2024 has started with renewed but cautious confidence and displaying the hallmarks of a positive turning point in sight. Led by the REIT market, and triggered by clear anticipation of an improved macro-picture, the direct property market is expected to follow later in the year and into 2025 as lower interest rates bed-in, inflation stabilises and economic growth appears.

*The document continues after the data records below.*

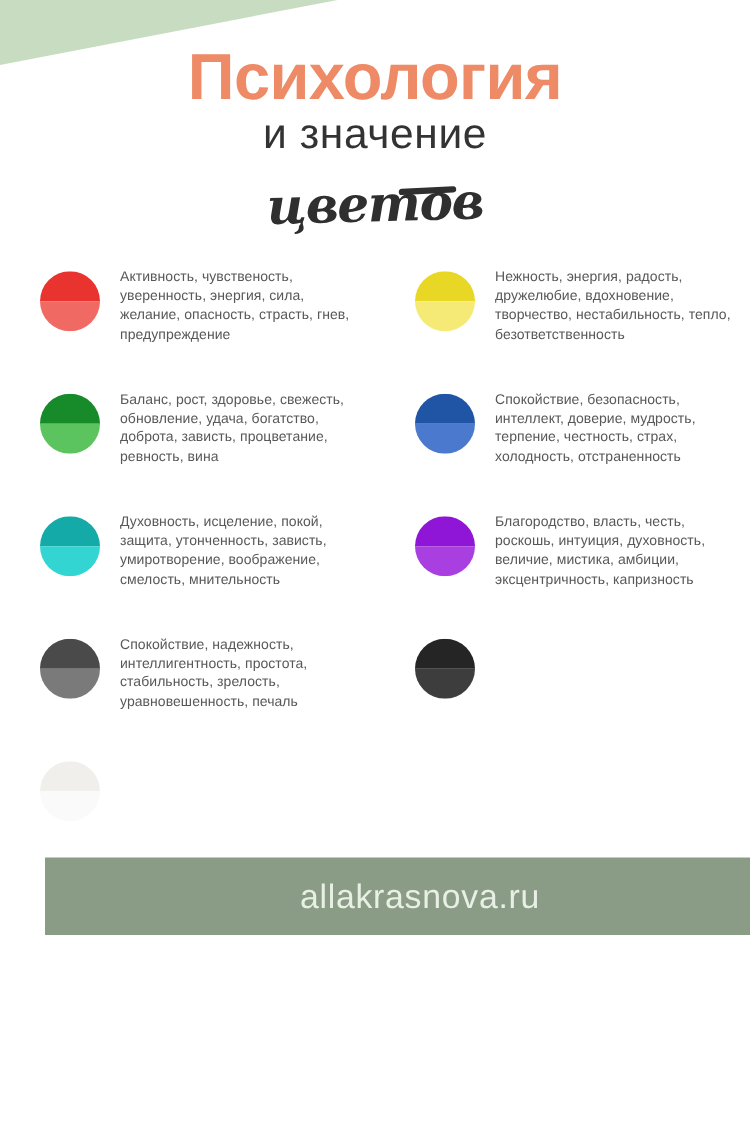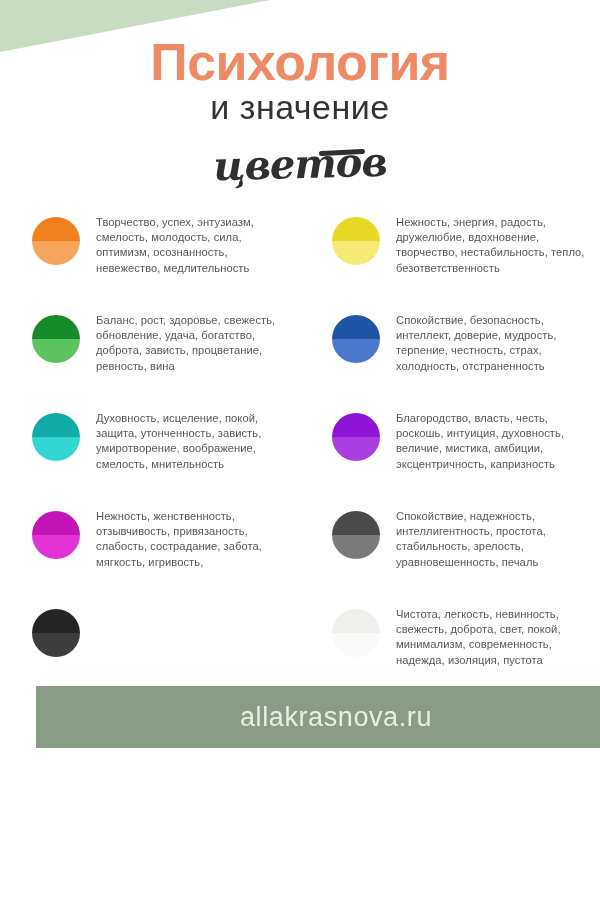--- a/index.html
+++ b/index.html
@@ -175,6 +175,13 @@
   <div class="grid">
       <div class="cell">
         <div class="swatch">
+          <div class="top-half" style="background: rgb(232, 51, 47);"></div>
+          <div class="bottom-half" style="background: rgb(240, 106, 99);"></div>
+        </div>
+        <div class="keywords">Активность, чувственость, уверенность, энергия, сила, желание, опасность, страсть, гнев, предупреждение</div>
+      </div>
+      <div class="cell">
+        <div class="swatch">
           <div class="top-half" style="background: rgb(239, 127, 31);"></div>
           <div class="bottom-half" style="background: rgb(245, 164, 91);"></div>
         </div>

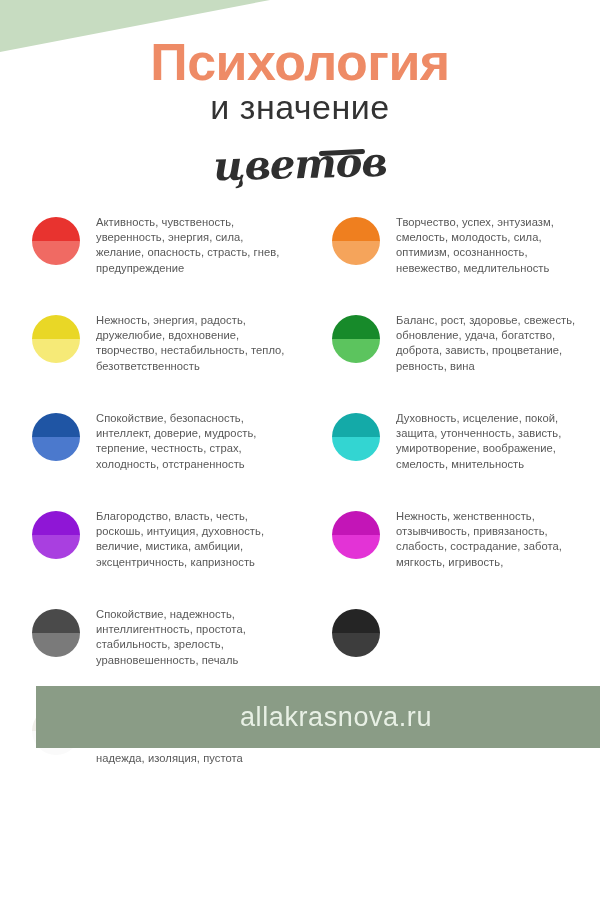--- a/index.html
+++ b/index.html
@@ -182,13 +182,6 @@
       </div>
       <div class="cell">
         <div class="swatch">
-          <div class="top-half" style="background: rgb(239, 127, 31);"></div>
-          <div class="bottom-half" style="background: rgb(245, 164, 91);"></div>
-        </div>
-        <div class="keywords">Творчество, успех, энтузиазм, смелость, молодость, сила, оптимизм, осознанность, невежество, медлительность</div>
-      </div>
-      <div class="cell">
-        <div class="swatch">
           <div class="top-half" style="background: rgb(233, 215, 38);"></div>
           <div class="bottom-half" style="background: rgb(246, 234, 119);"></div>
         </div>

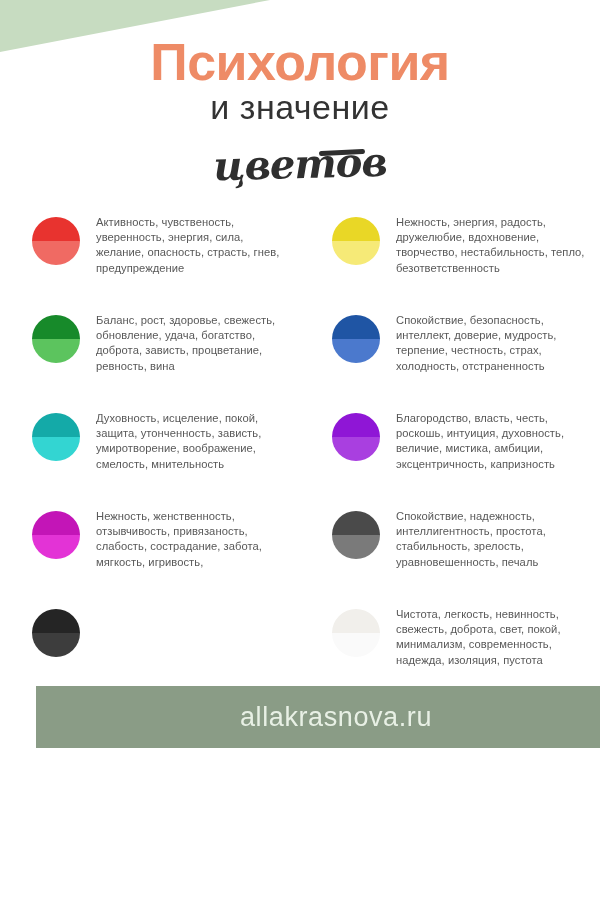--- a/index.html
+++ b/index.html
@@ -217,13 +217,6 @@
       </div>
       <div class="cell">
         <div class="swatch">
-          <div class="top-half" style="background: rgb(195, 21, 183);"></div>
-          <div class="bottom-half" style="background: rgb(227, 51, 214);"></div>
-        </div>
-        <div class="keywords">Нежность, женственность, отзывчивость, привязаность, слабость, сострадание, забота, мягкость, игривость,</div>
-      </div>
-      <div class="cell">
-        <div class="swatch">
           <div class="top-half" style="background: rgb(74, 74, 74);"></div>
           <div class="bottom-half" style="background: rgb(122, 122, 122);"></div>
         </div>

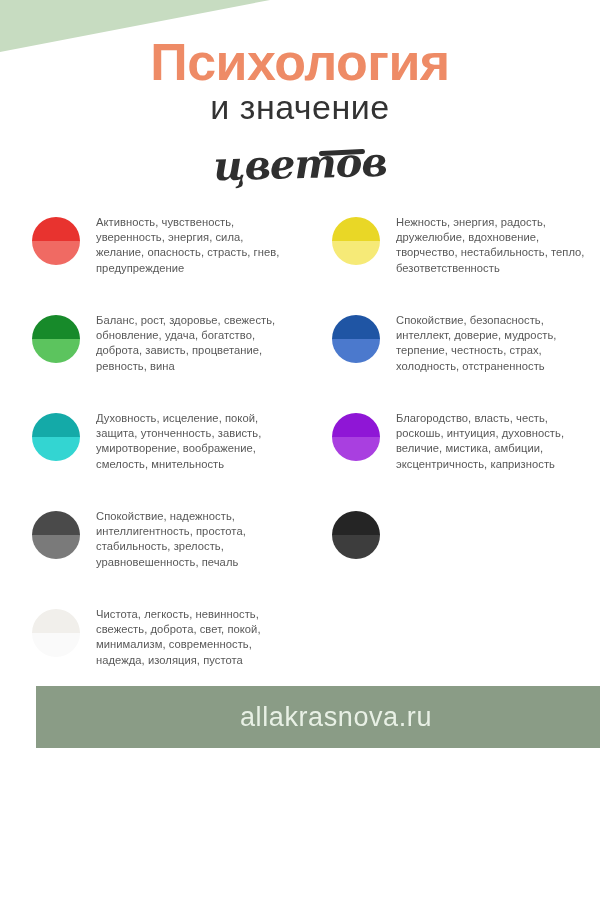--- a/index.html
+++ b/index.html
@@ -233,7 +233,6 @@
           <div class="top-half" style="background: rgb(241, 239, 235);"></div>
           <div class="bottom-half" style="background: rgb(250, 250, 250);"></div>
         </div>
-        <div class="keywords">Чистота, легкость, невинность, свежесть, доброта, свет, покой, минимализм, современность, надежда, изоляция, пустота</div>
       </div>
     </div>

The REIT market has been stimulated by improving expectations of peak interest rates having been reached, and set to fall mildly in 2024 and more materially into 2025, and coupled with a sense of more controlled and declining inflation. The direct property market is set to follow later in 2024 and into 2025 as lower rates are embedded and economic growth picks. The REIT sector ended the year on a high, taking the FTSE EPRA Nareit UK Index to a total return of 10.7% for 2023, significantly outperforming the FTSE All-Share Index’ s 7.9% over the same period. An expectation of peak and falling interest rates was clearly illustrated by the UK interest rate swap market where five-year interest swaps reached recent lows of 3.3% by year-end, considerably lower than the July 2023 peak of around 5.3%. The UK listed real estate index has historically led the UK direct real estate sector by six-to-nine months, which adds weight to the argument that the fortunes for the latter will improve over the course of 2024.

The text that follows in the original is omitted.